De naam Cornus is afgeleid is afgeleid van het Griekse kranoaos, dat ‘hard’ betekent, vanwege het harde hout of de harde vruchtsteen. Sanguinea betekent bloedrood.
Om een goede groei en bloei te krijgen is het raadzaam de plant elk voorjaar (begin maart) sterk terug te knippen tot op 30-50 cm boven de grond.

Standplaats
De struik groeit op elke goede tuingrond, maar houdt van vochthoudend, nat tot een moerassige plek.
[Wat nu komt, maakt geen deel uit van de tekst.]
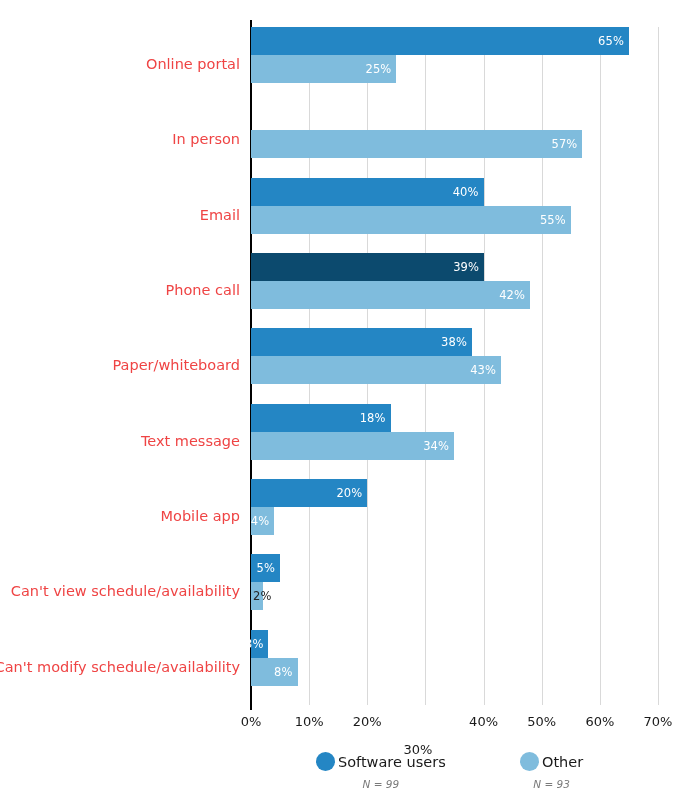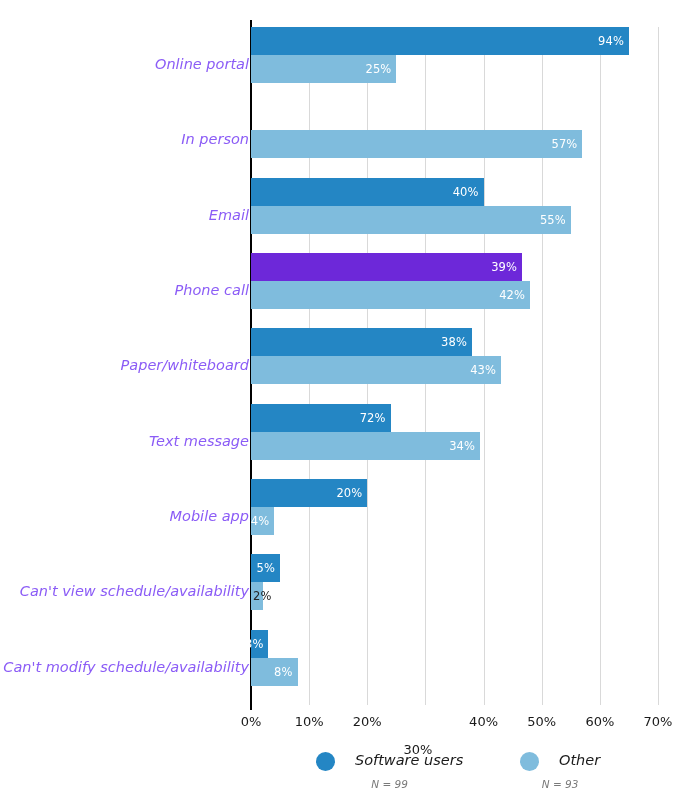--- a/index.html
+++ b/index.html
@@ -160,7 +160,7 @@
       <div class="cat-row" style="top: 0px; height: 75.3333px;">
         <div class="cat-label" style="height: 75.3333px; line-height: 75.3333px;">Online portal</div>
         <div class="bar primary" style="width: 377.929px; background: rgb(36, 134, 196);">
-          <span class="bar-value">94%</span>
+          <span class="bar-value">65%</span>
         </div>
         <div class="bar secondary" style="width: 145.357px; background: rgb(127, 188, 221);">
           <span class="bar-value">25%</span>

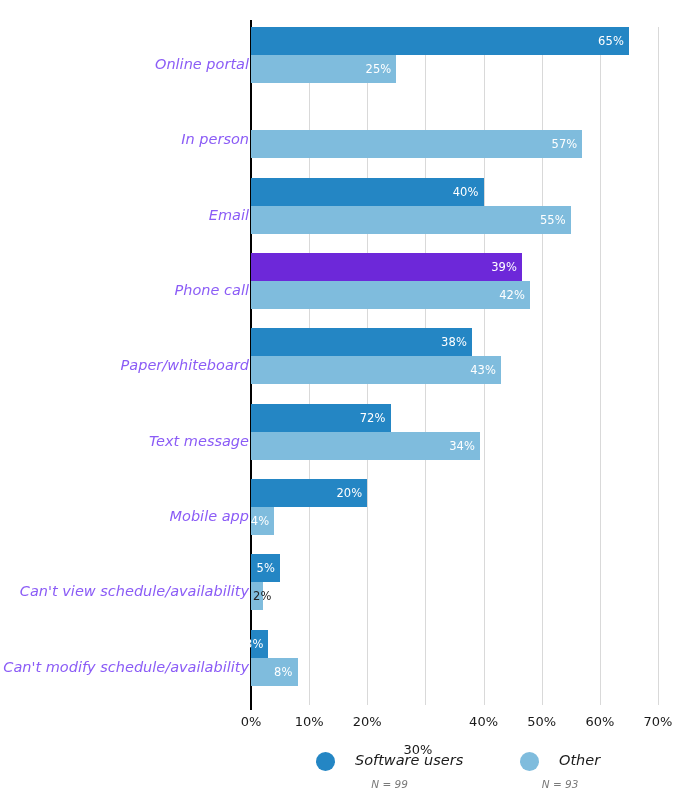--- a/index.html
+++ b/index.html
@@ -59,15 +59,14 @@
   .cat-label {
     position: absolute;
     right: 100%;
-    margin-right: 2px;
+    margin-right: 11px;
     top: 0;
     height: 75.33px;
     line-height: 75.33px;
     white-space: nowrap;
     font-size: 14.5px;
-    color: #8b5cf6;
+    color: #ef4444;
     text-align: right;
-    font-style: italic;
   }
 
   .bar {

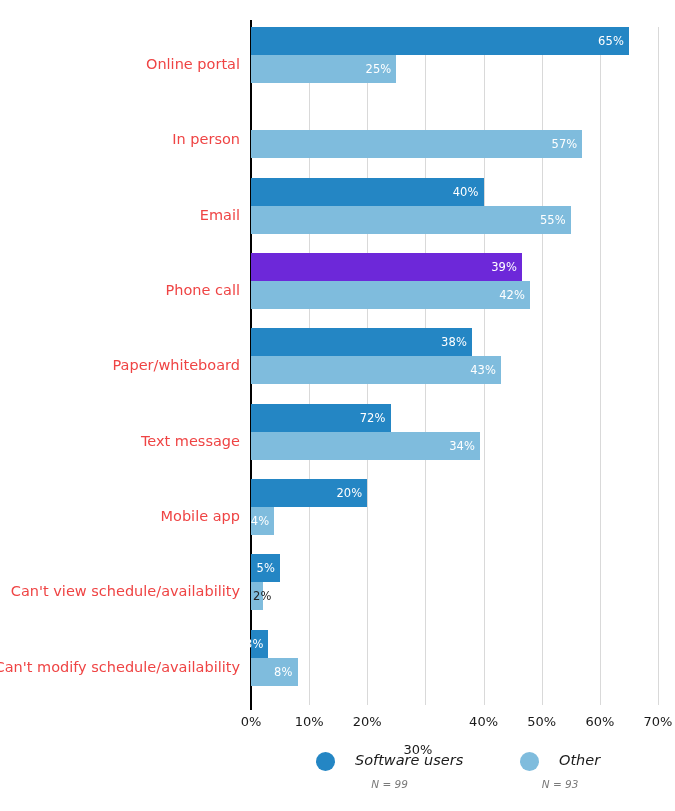--- a/index.html
+++ b/index.html
@@ -182,7 +182,7 @@
       </div>
       <div class="cat-row" style="top: 226px; height: 75.3333px;">
         <div class="cat-label" style="height: 75.3333px; line-height: 75.3333px;">Phone call</div>
-        <div class="bar primary" style="width: 271px; background: #6d28d9;">
+        <div class="bar primary" style="width: 233px; background: #0c4a6e;">
           <span class="bar-value">39%</span>
         </div>
         <div class="bar secondary" style="width: 279.086px; background: rgb(127, 188, 221);">

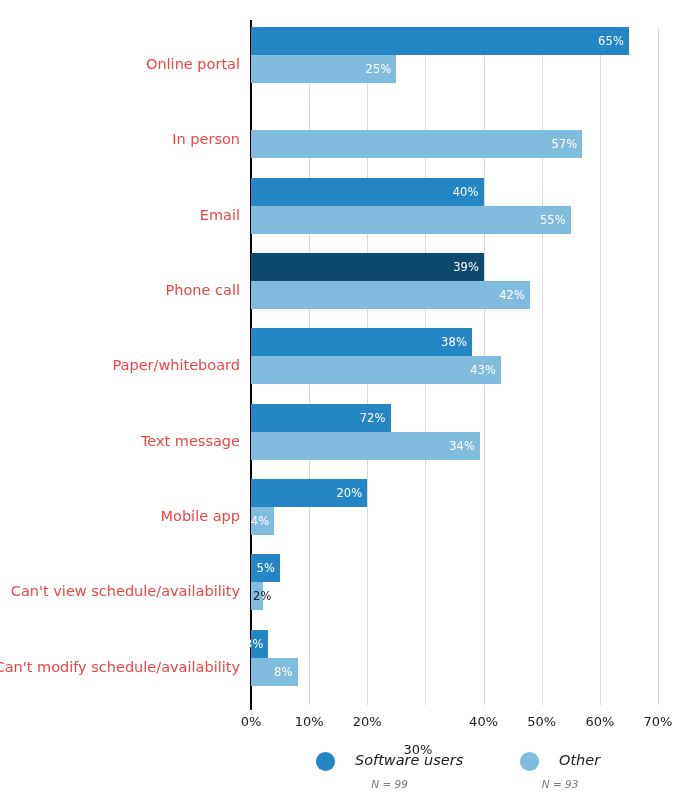--- a/index.html
+++ b/index.html
@@ -201,7 +201,7 @@
       <div class="cat-row" style="top: 376.667px; height: 75.3333px;">
         <div class="cat-label" style="height: 75.3333px; line-height: 75.3333px;">Text message</div>
         <div class="bar primary" style="width: 139.543px; background: rgb(36, 134, 196);">
-          <span class="bar-value">72%</span>
+          <span class="bar-value">18%</span>
         </div>
         <div class="bar secondary" style="width: 229px; background: rgb(127, 188, 221);">
           <span class="bar-value">34%</span>

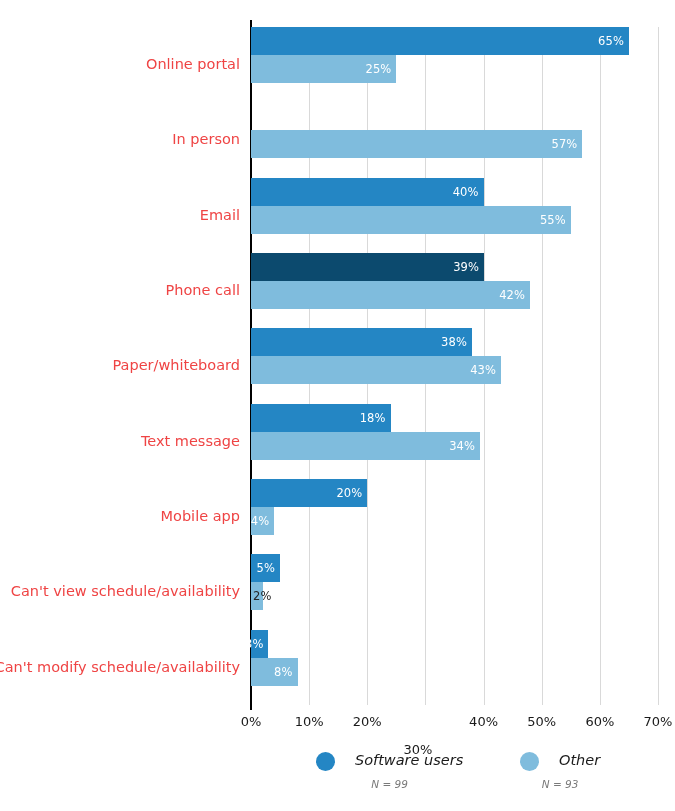--- a/index.html
+++ b/index.html
@@ -203,7 +203,7 @@
         <div class="bar primary" style="width: 139.543px; background: rgb(36, 134, 196);">
           <span class="bar-value">18%</span>
         </div>
-        <div class="bar secondary" style="width: 229px; background: rgb(127, 188, 221);">
+        <div class="bar secondary" style="width: 203px; background: rgb(127, 188, 221);">
           <span class="bar-value">34%</span>
         </div>
       </div>

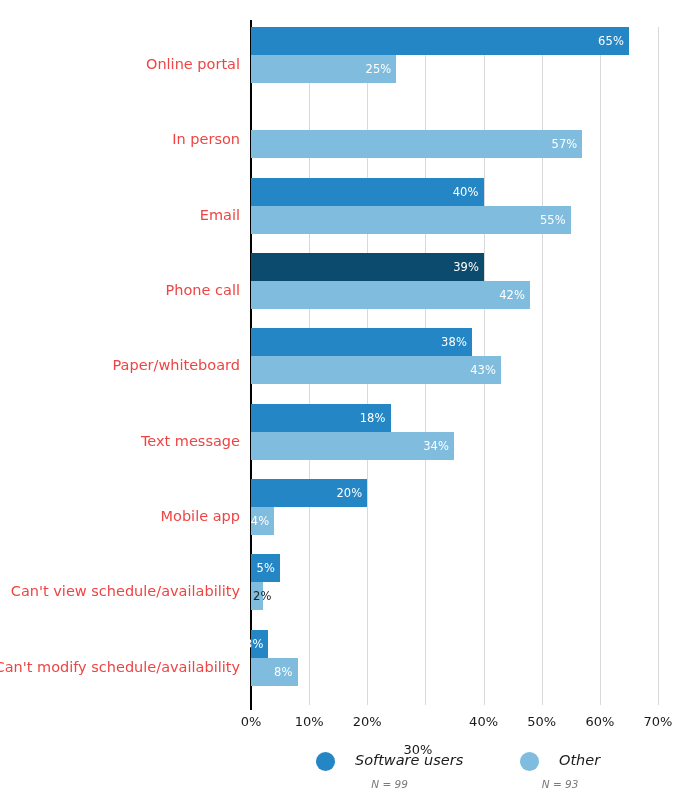--- a/index.html
+++ b/index.html
@@ -117,8 +117,8 @@
   }
   .legend-row {
     display: flex;
-    gap: 20px;
-    font-style: italic;
+    align-items: center;
+    gap: 3px;
   }
   .legend-swatch {
     width: 19px;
Zet hem in de zon/halfschaduw. Hoe meer zon hij krijgt, hoe feller de kleur van de takken in de herfst en winter wordt. De bodem moet idealiter kalk bevatten en zuur/neutraal zijn.

Hoogte
180-200 cm

Bloeitijd
Mei-juni, soms in het najaar nog een keer

Bloeiwijze
De plant bloeit op eenjarig hout met kleine, discrete witte tuilen, gevolgd door kleine, bolvormige zwartpaarse steenvruchten. De tweeslachtige bloemen hebben vier slipvormige kroonbladeren van 4-7 mm lengte. In de bloem vind je vier meeldraden, een stijl en een stempel. De vier kelkbladen zijn klein en worden ook wel kelktanden genoemd.

Kleur
Wit

Hoe te vermeerderen
Je kunt winterstekken maken in december of januari door een eenjarige tak onder aan de struik af te knippen. Knip deze vervolgens in kleinere stukken met één à twee knoppenparen. Steek de stekken gebundeld in een pot met potgrond of tuinturf. Bewaar ze koel en zorg dat de grond niet uitdroogt. In maart kun je de bloempot uit de schuur halen en de stekken in een bloempot of in de tuin planten. Na twee maanden zullen ze gaan uitlopen. Eind van het jaar kun je de jonge struiken op hun uiteindelijke plek planten.

Zaadjes in zadenbieb?
Van deze plant kunnen we geen zaden oogsten. Ze zijn dan ook niet opgenomen in de zadenbibliotheek in Zinder.

Weetjes
In oktober vallen de spreeuwen de bessen van de kornoelje aan omdat de lijsterbessen dan op zijn. De koraalrode stelen zijn bitter, maar dat maakt de vogels niets uit. In de bes zit een pit, dit is de keiharde omhulling van een zaad. De pit moet altijd de darm van een vogel passeren om te kunnen ontkiemen. Het voordeel hiervan is dat hij ver weg van de moederstruik terechtkomt en dat de kiemplant wat extra mest meekrijgt.